The fire caused about $100,000 in damages, destroying 2 bookshelves filled with books and some smoke damage in the building.
Firefighters spent hours on Sunday cleaning out the library at Robertson Elementary.
Tons of burnt books, destroyed lights, and broken glass show just how bad this arson fire was.
But what about smoke detectors? Or sprinkler systems? Well the school doesn't have them.
"Depending on the year a school is built it would be required or not required by code and so the year that this school was built which was 1958, that's not a requirement," Mary Beth Wright, with the Yakima School District.
According to Yakima City's Code Administration office, unless the school was renovated, they're not required to get up to current codes.

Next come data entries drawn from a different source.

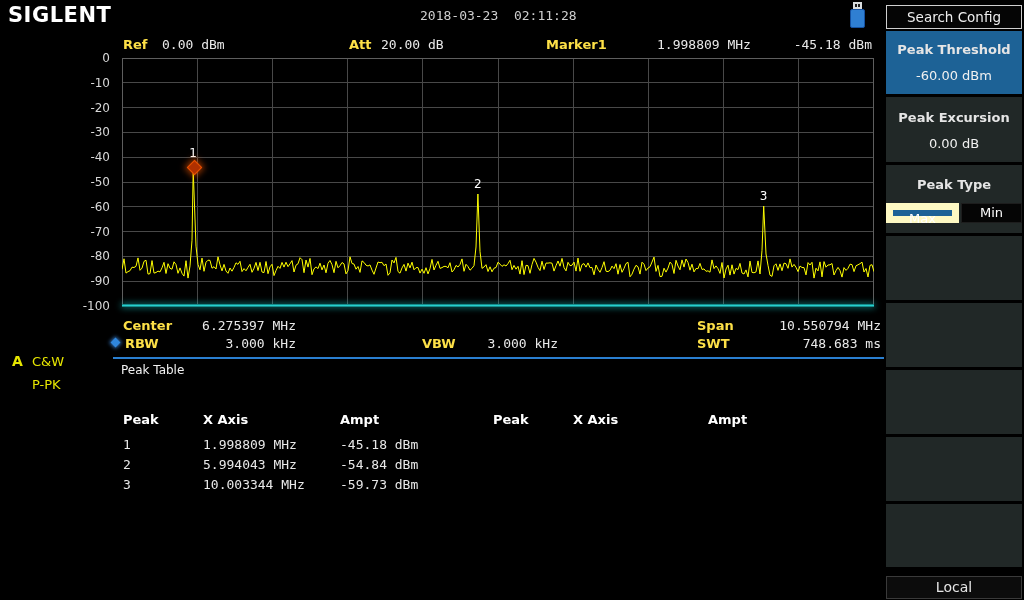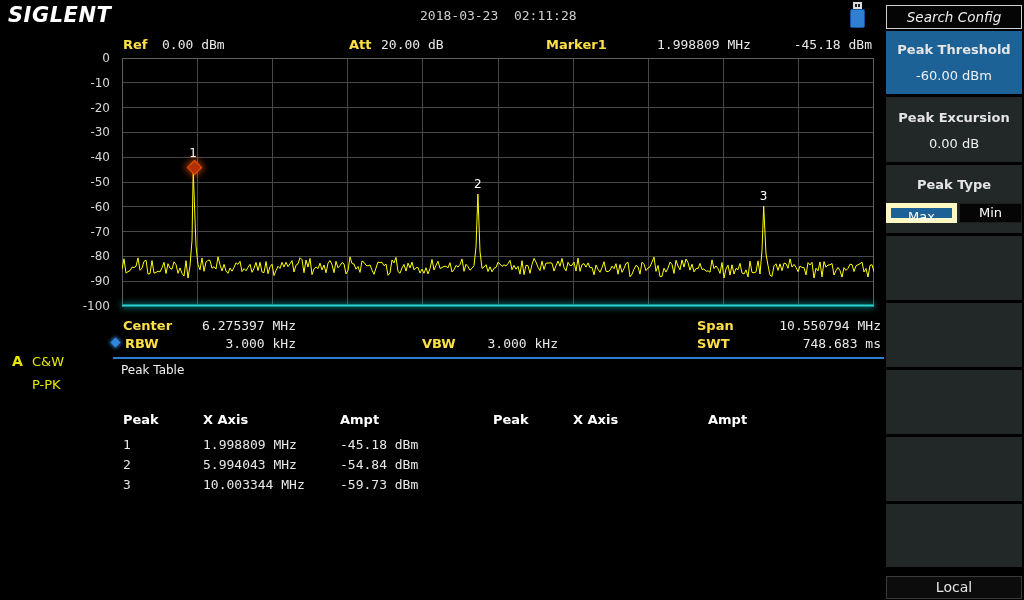"SIGLENT" div.abs { font-style: italic -> none }
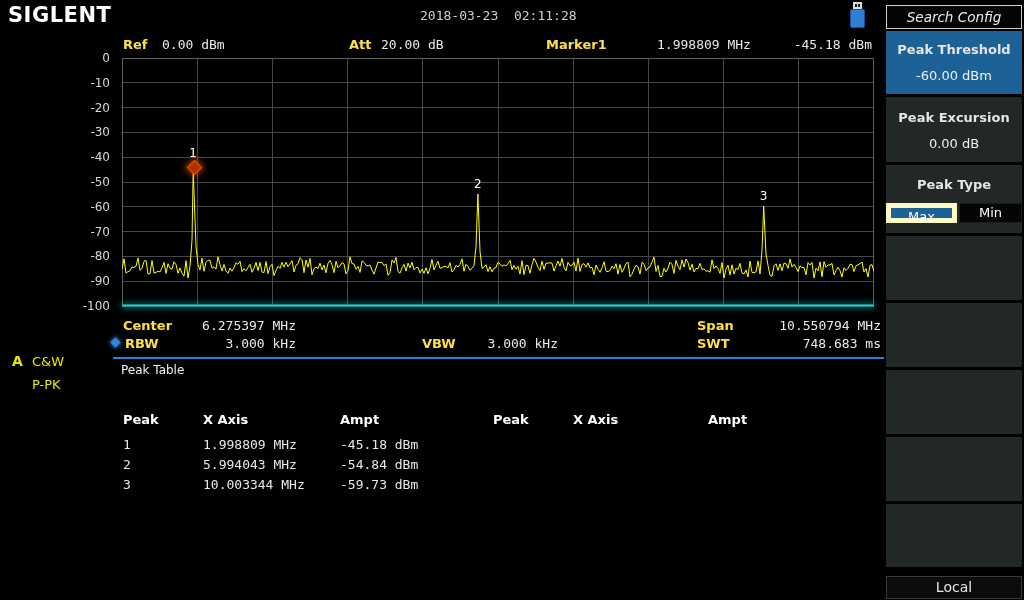"Search Config" div.abs { font-style: italic -> none }
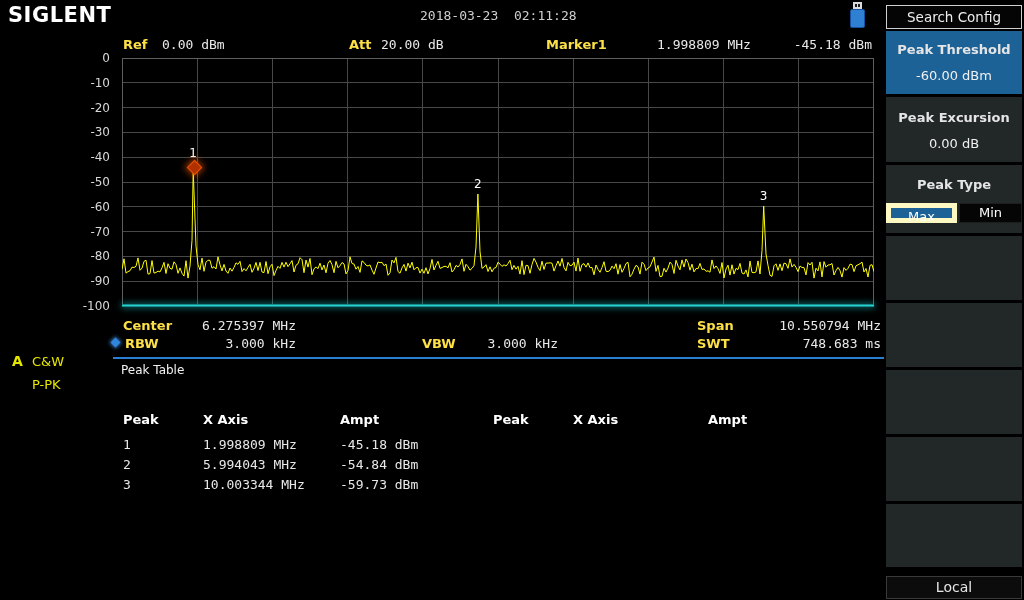"Max" .toggle-cell.sel { border: 5px solid #fef9c3 -> 7px solid #fef9c3 }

"The school is safe. That's the minimum requirements that were required at the time. That's how the code works, the minimum requirements in 1958 were pull stations," said Joe Caruso, code administration manager and fire marshal.
The Yakima Fire Department says it's not uncommon to see this in older buildings, but detectors would definitely make it safer.
"Have additional safeguards inside those buildings absolutely would help suppress the fire and actually detect it a little bit earlier than when it did," said Capt. Brandon Dorenbush, deputy fire marshal with the Yakima Fire Department.
The school district says they were just following code and say they know the school is safe when children are there.
"When it comes to where you ask whether that's right or wrong on smoke detectors, we have to respect the recommendations and expertise of our insurance carriers and also the fire code people," said Wright.
Caruso says schools in Yakima are inspected every August, and Robertson passed their inspection just a couple of months ago.
As far as the investigation both Yakima Fire and Police say they still have a lot of evidence to sort through.